With regard to the Court’s requirements for proving electronic signatures, Section 106C of the Evidence Act is instructive that, except in the case of a secure signature (which is an advanced electronic signature as described above), if the electronic signature of any subscriber is alleged to have been affixed to an electronic record, the fact that that signature is the electronic signature of the subscriber, must be proved.
Section 106D of the Evidence Act outlines the form of proof that is to be provided to verify an electronic signature. The Court may direct:
“(a) that person or the certification service provider to produce the electronic signature certificate; or
(b) any other person to apply the procedure listed on the electronic signature certificate and verify the electronic signature purported to have been affixed by that person.”
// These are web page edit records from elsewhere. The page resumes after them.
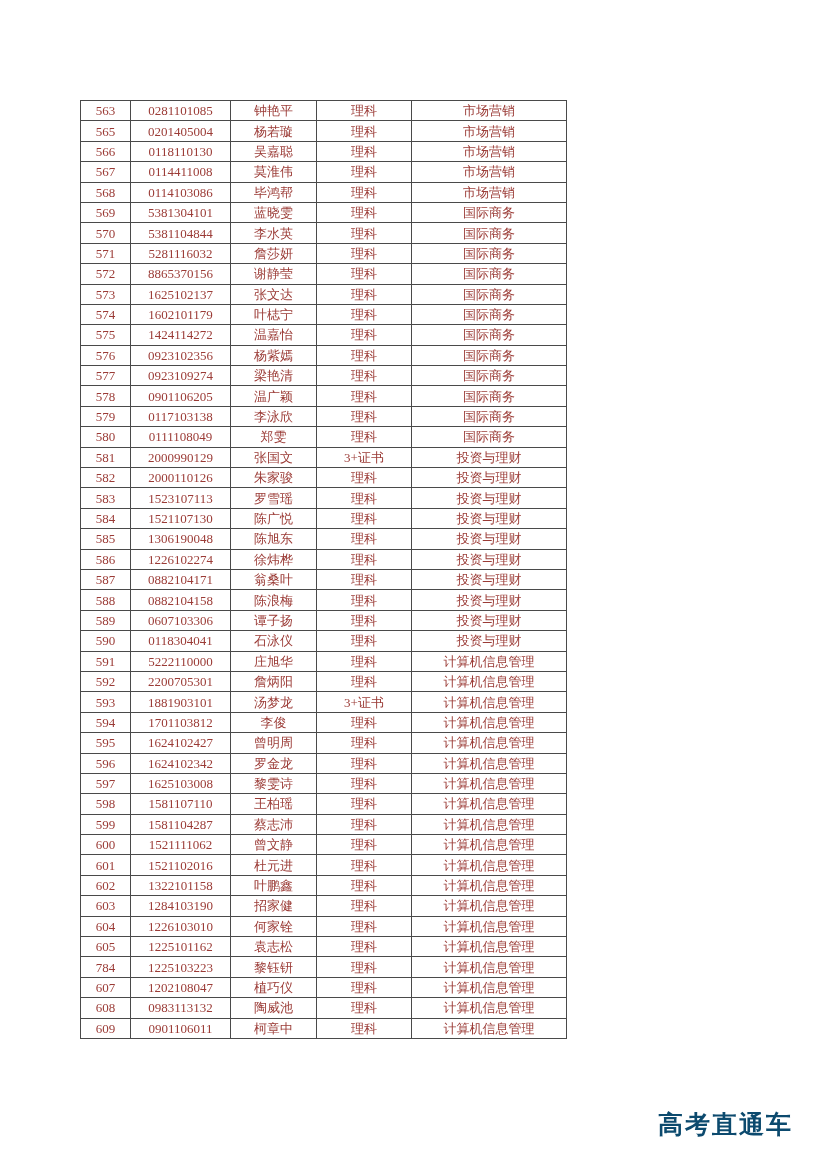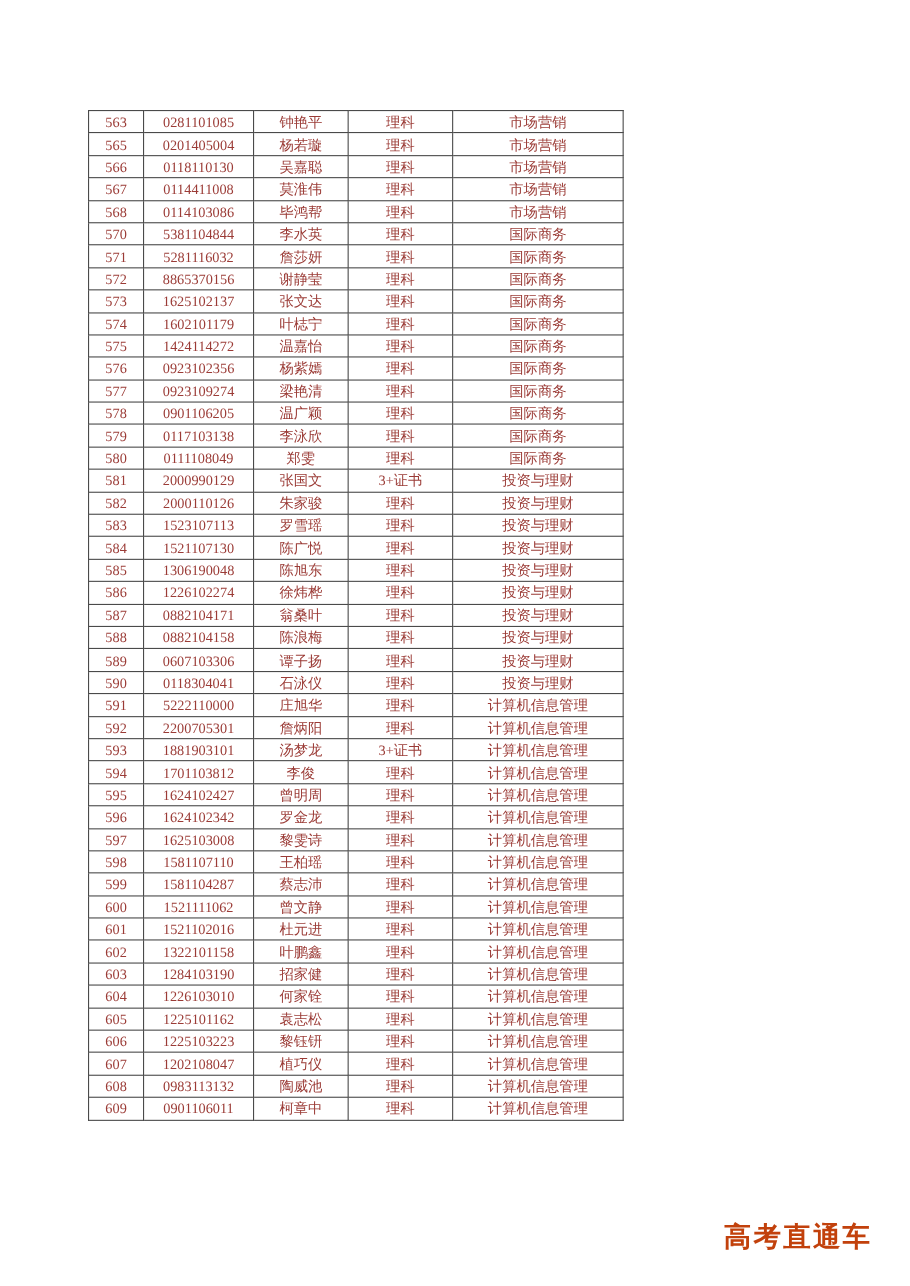--- a/index.html
+++ b/index.html
@@ -103,6 +103,13 @@
           <td>市场营销</td>
         </tr>
         <tr>
+          <td>569</td>
+          <td>5381304101</td>
+          <td>蓝晓雯</td>
+          <td>理科</td>
+          <td>国际商务</td>
+        </tr>
+        <tr>
           <td>570</td>
           <td>5381104844</td>
           <td>李水英</td>

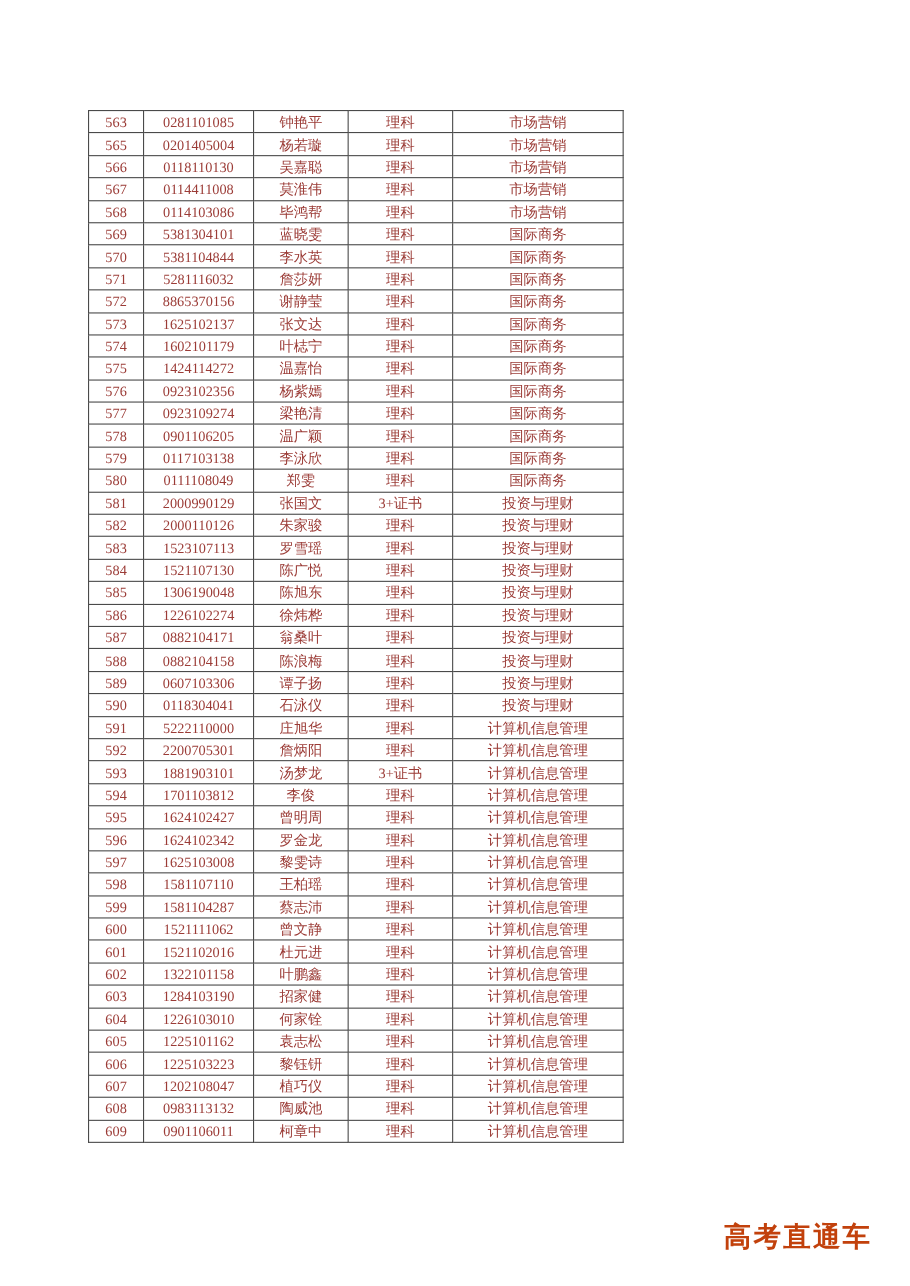--- a/index.html
+++ b/index.html
@@ -362,7 +362,7 @@
           <td>计算机信息管理</td>
         </tr>
         <tr>
-          <td>606</td>
+          <td>784</td>
           <td>1225103223</td>
           <td>黎钰钘</td>
           <td>理科</td>

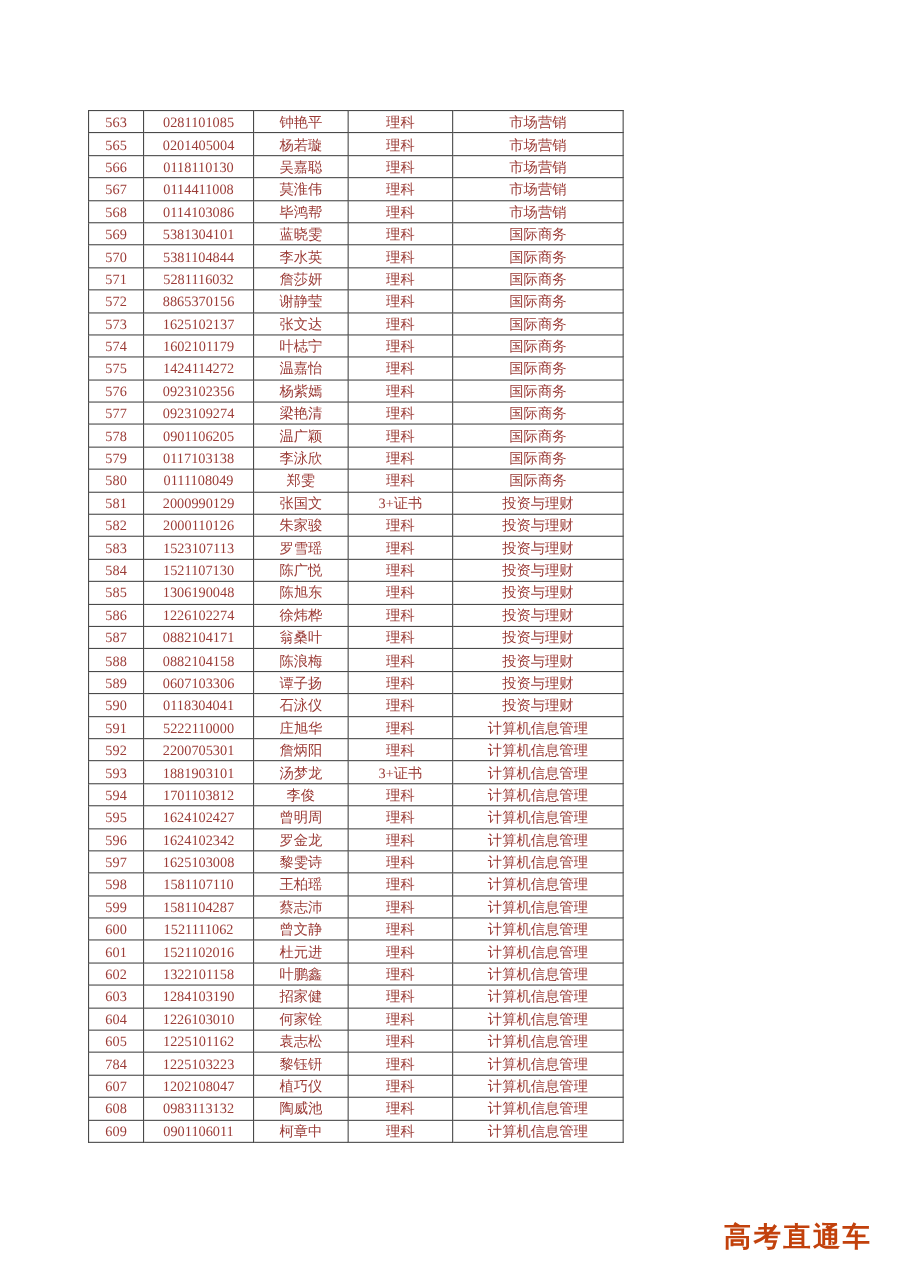--- a/index.html
+++ b/index.html
@@ -48,7 +48,7 @@
     top: 1108px;
     font-size: 25px;
     font-weight: bold;
-    color: #c2410c;
+    color: #0c4a6e;
     letter-spacing: 2px;
     font-family: "Liberation Sans", "DejaVu Sans", sans-serif;
   }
Thus, to summarize, you would need to use a secure signature, that is, a signature that can only be used by, linked to you or that is unique to you. This would need to be created by a signature creation device, that is, a software or hardware that has been configured to generate an electronic signature, and whose integrity and confidentiality is assured. Further, the electronic signature should be capable of being validated or authenticated by an electronic certification service registered or recognized by the Communications Authority of Kenya. The intention is to make such electronic signatures as foolproof (except where fraud or forgery is alleged) as handwritten signatures on a physical document.
The final question, in our assessment, is, “Are there any signature creation devices or licensed Certification Service Providers recognized in Kenya by the Communications Authority of Kenya?”
The Communications Authority of Kenya is currently (in the year 2021) in discussions with various global leading certification service providers with respect to registration and licensing. While certain bodies have already been registered, we anticipate that as the uptake increases, a list of those bodies authorized to provide electronic signatures and certification services will be published soon by the Authority to guide the marketplace as to where to obtain these services.